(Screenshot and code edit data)
Segment Open

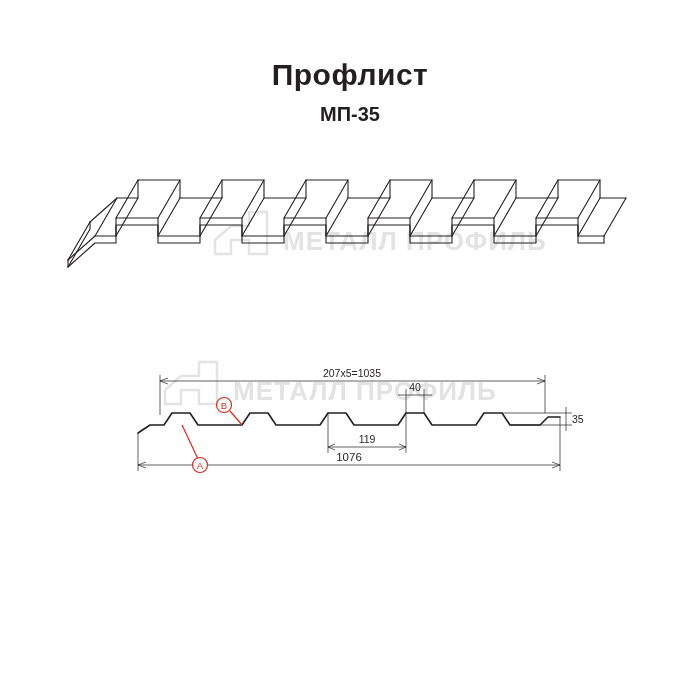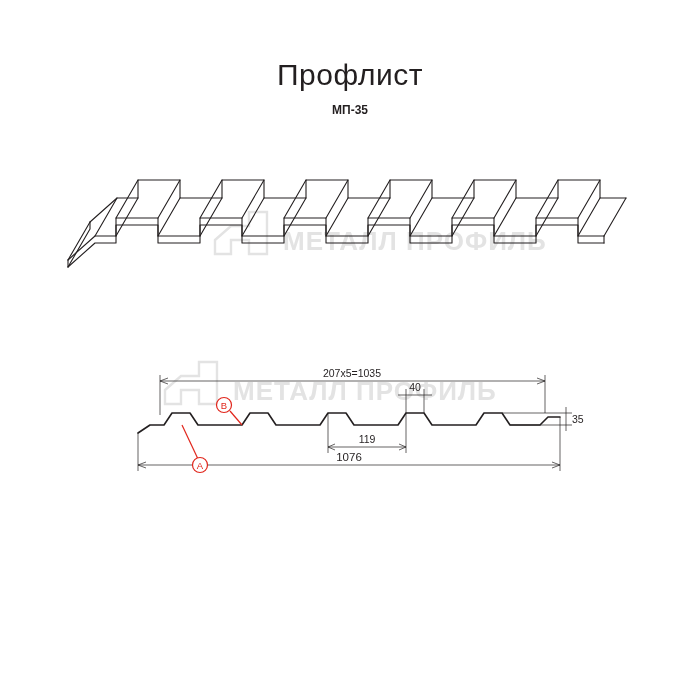--- a/index.html
+++ b/index.html
@@ -27,7 +27,7 @@
     width: 700px;
     text-align: center;
     font-size: 30px;
-    font-weight: normal;
+    font-weight: bold;
     letter-spacing: 0.5px;
     color: #231f20;
   }

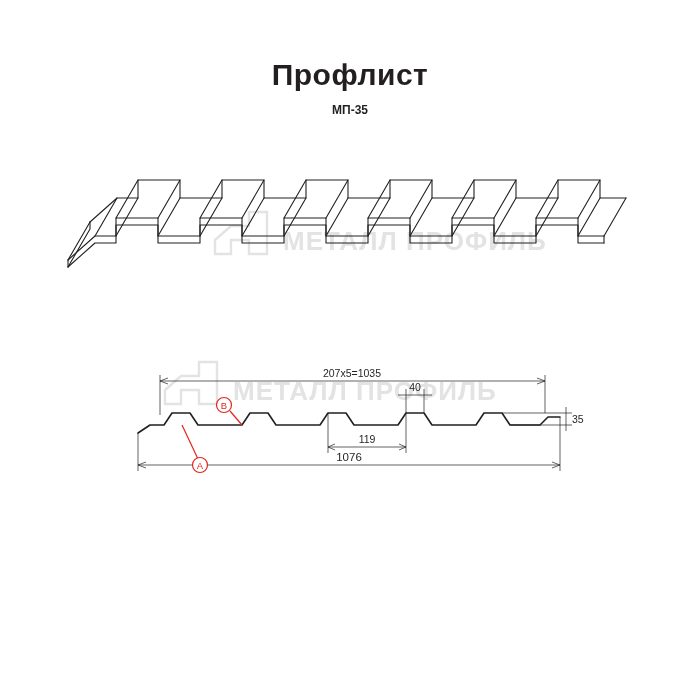--- a/index.html
+++ b/index.html
@@ -37,7 +37,7 @@
     left: 0;
     width: 700px;
     text-align: center;
-    font-size: 12px;
+    font-size: 20px;
     font-weight: bold;
     color: #231f20;
   }

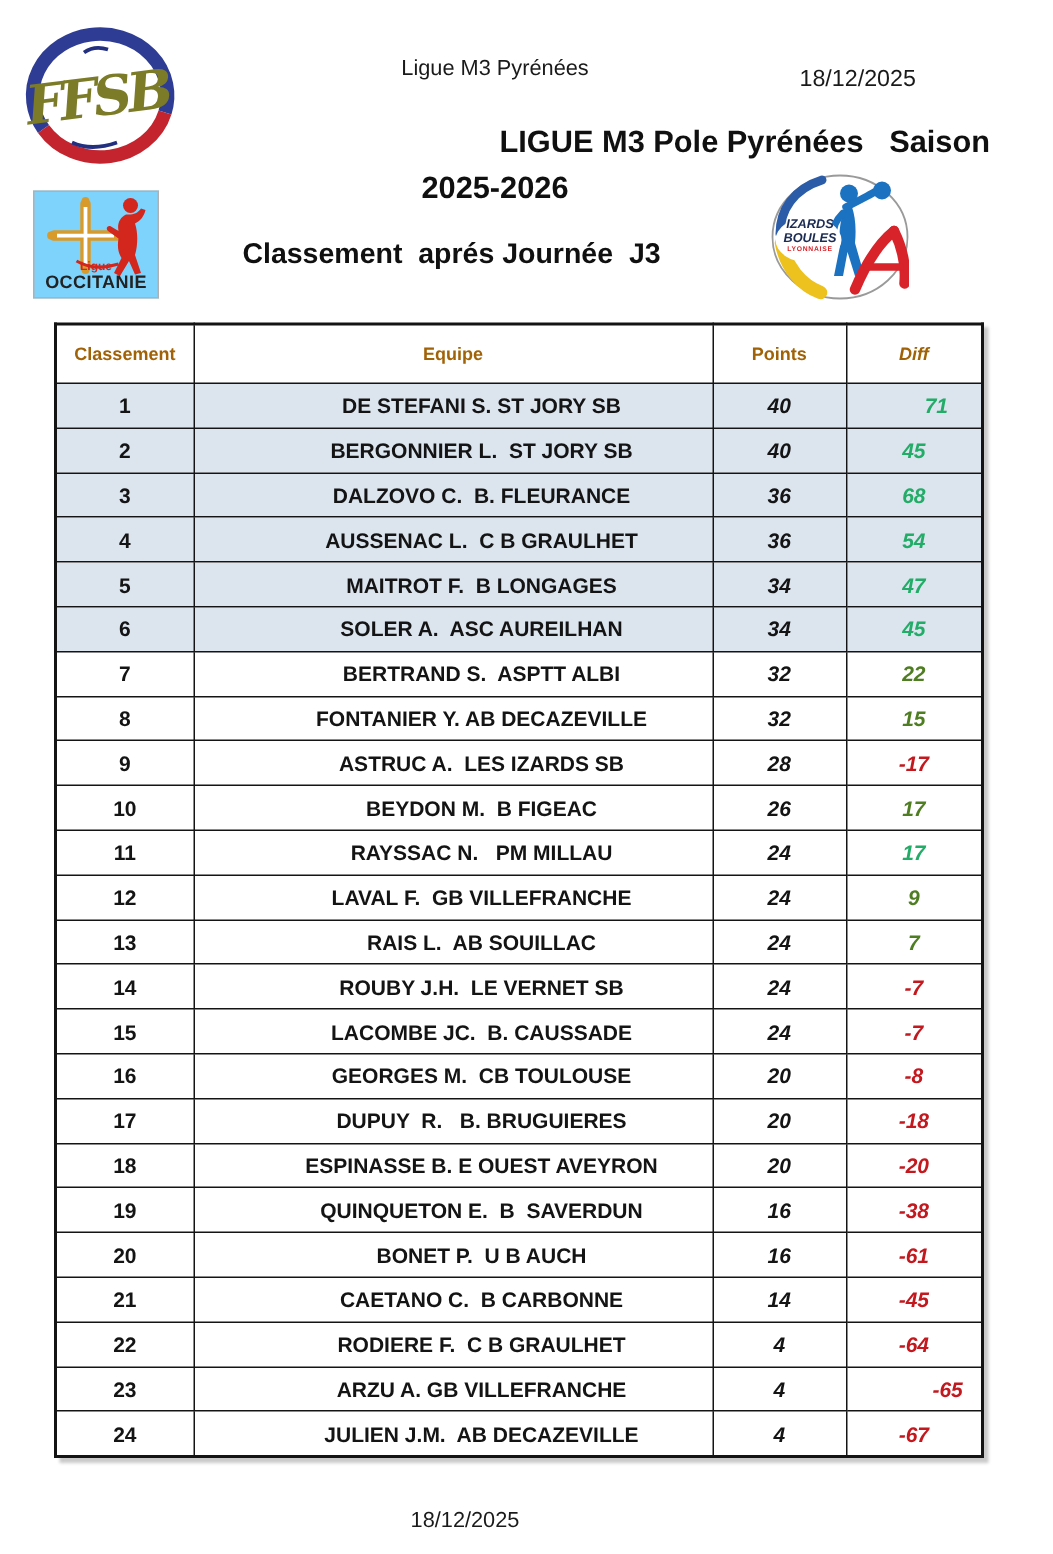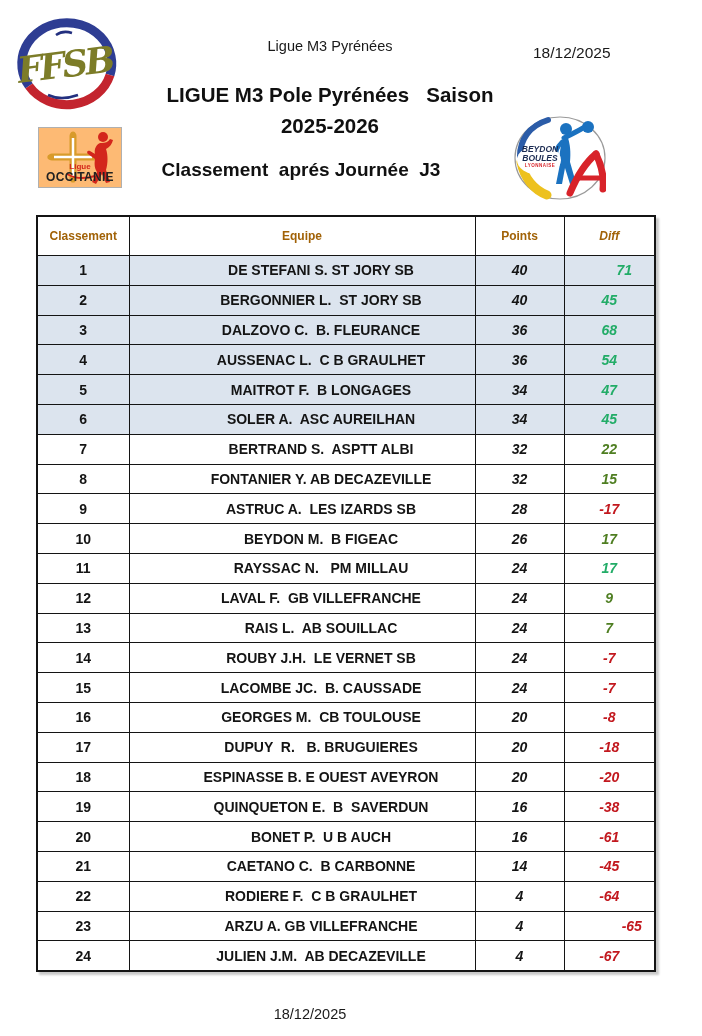--- a/index.html
+++ b/index.html
@@ -10,7 +10,7 @@
   .top-label{position:absolute;left:0;top:38px;width:660px;text-align:center;
              font-size:14.5px;color:#1a1a1a;white-space:pre;}
   .top-date{position:absolute;left:533px;top:44px;font-size:15.5px;color:#1a1a1a;}
-  .title-1{position:absolute;left:0;top:83px;width:660px;text-align:center;
+  .title-1{position:absolute;left:0;top:83px;width:660px;text-align:right;
            font-size:20.5px;font-weight:bold;white-space:pre;color:#101010;}
   .title-2{position:absolute;left:0;top:114px;width:660px;text-align:center;
            font-size:20.5px;font-weight:bold;color:#101010;}

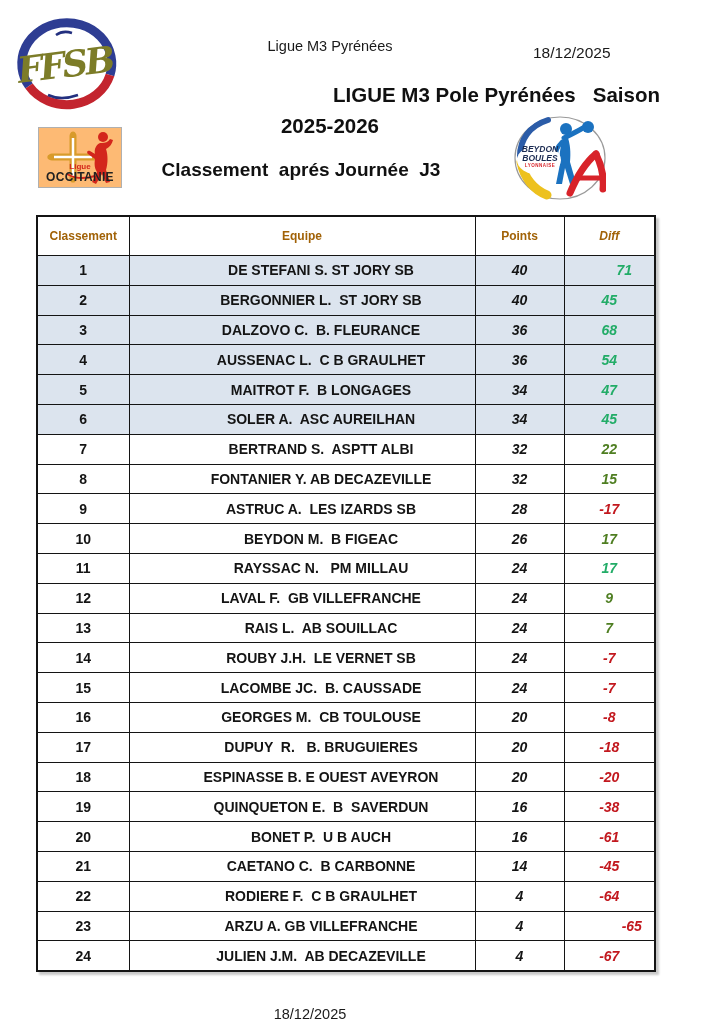--- a/index.html
+++ b/index.html
@@ -119,7 +119,7 @@
       <ellipse cx="25" cy="44" rx="22" ry="15" fill="#ffffff"></ellipse>
     </svg>
     <div class="sb-text">
-      <div class="sb-l1">BEYDON</div>
+      <div class="sb-l1">IZARDS</div>
       <div class="sb-l2">BOULES</div>
       <div class="sb-l3">LYONNAISE</div>
     </div>

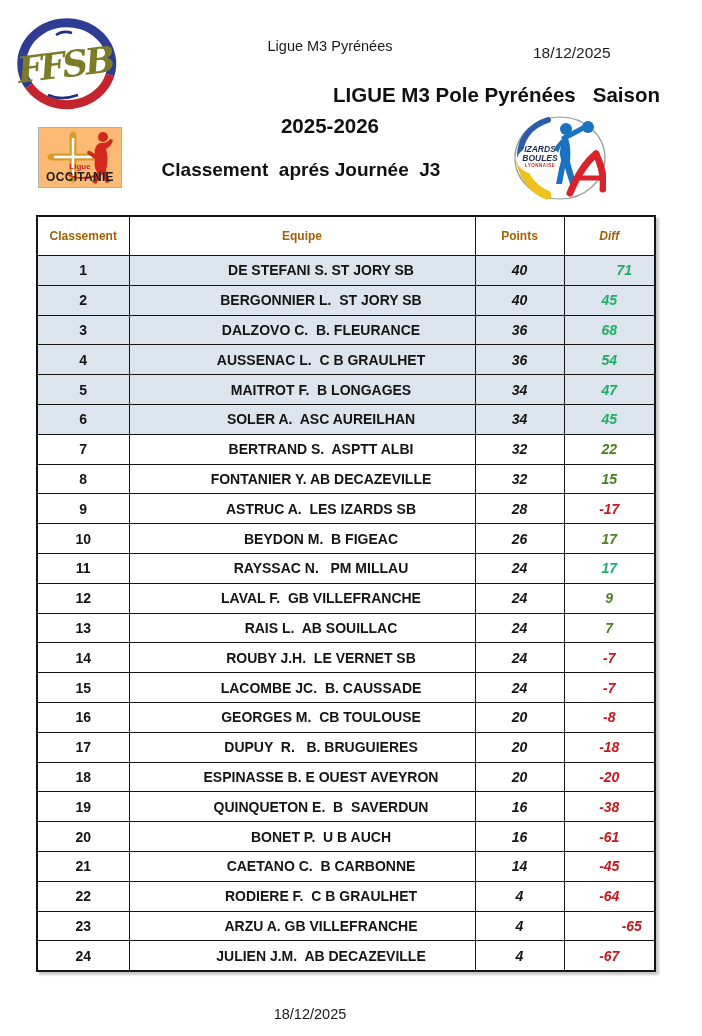--- a/index.html
+++ b/index.html
@@ -21,8 +21,8 @@
 
   
   .ffsb-logo{position:absolute;left:8px;top:14px;width:118px;height:102px;}
-  .occ-logo{position:absolute;left:38px;top:127px;width:84px;height:61px;
-            background:#fdba74;border:1px solid #b0b0b0;box-sizing:border-box;}
+  .occ-logo{position:absolute;left:22px;top:127px;width:84px;height:72px;
+            background:#7dd3fc;border:1px solid #b0b0b0;box-sizing:border-box;}
   .occ-art{position:absolute;left:0;top:0;width:82px;height:58px;}
   .occ-text{position:absolute;left:0;right:0;bottom:3px;text-align:center;line-height:1.05;}
   .occ-ligue{font-size:8px;font-weight:bold;color:#d3261c;}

Segment Closed

Task details >>
What the response needs is every entry, repeated exactly, and none of the pictures.

Written answer >>
--- a/index.html
+++ b/index.html
@@ -27,7 +27,7 @@
     width: 700px;
     text-align: center;
     font-size: 30px;
-    font-weight: normal;
+    font-weight: bold;
     letter-spacing: 0.5px;
     color: #231f20;
   }

--- a/index.html
+++ b/index.html
@@ -37,7 +37,7 @@
     left: 0;
     width: 700px;
     text-align: center;
-    font-size: 12px;
+    font-size: 20px;
     font-weight: bold;
     color: #231f20;
   }

--- a/index.html
+++ b/index.html
@@ -10,7 +10,7 @@
   .top-label{position:absolute;left:0;top:38px;width:660px;text-align:center;
              font-size:14.5px;color:#1a1a1a;white-space:pre;}
   .top-date{position:absolute;left:533px;top:44px;font-size:15.5px;color:#1a1a1a;}
-  .title-1{position:absolute;left:0;top:83px;width:660px;text-align:center;
+  .title-1{position:absolute;left:0;top:83px;width:660px;text-align:right;
            font-size:20.5px;font-weight:bold;white-space:pre;color:#101010;}
   .title-2{position:absolute;left:0;top:114px;width:660px;text-align:center;
            font-size:20.5px;font-weight:bold;color:#101010;}

--- a/index.html
+++ b/index.html
@@ -119,7 +119,7 @@
       <ellipse cx="25" cy="44" rx="22" ry="15" fill="#ffffff"></ellipse>
     </svg>
     <div class="sb-text">
-      <div class="sb-l1">BEYDON</div>
+      <div class="sb-l1">IZARDS</div>
       <div class="sb-l2">BOULES</div>
       <div class="sb-l3">LYONNAISE</div>
     </div>

--- a/index.html
+++ b/index.html
@@ -21,8 +21,8 @@
 
   
   .ffsb-logo{position:absolute;left:8px;top:14px;width:118px;height:102px;}
-  .occ-logo{position:absolute;left:38px;top:127px;width:84px;height:61px;
-            background:#fdba74;border:1px solid #b0b0b0;box-sizing:border-box;}
+  .occ-logo{position:absolute;left:22px;top:127px;width:84px;height:72px;
+            background:#7dd3fc;border:1px solid #b0b0b0;box-sizing:border-box;}
   .occ-art{position:absolute;left:0;top:0;width:82px;height:58px;}
   .occ-text{position:absolute;left:0;right:0;bottom:3px;text-align:center;line-height:1.05;}
   .occ-ligue{font-size:8px;font-weight:bold;color:#d3261c;}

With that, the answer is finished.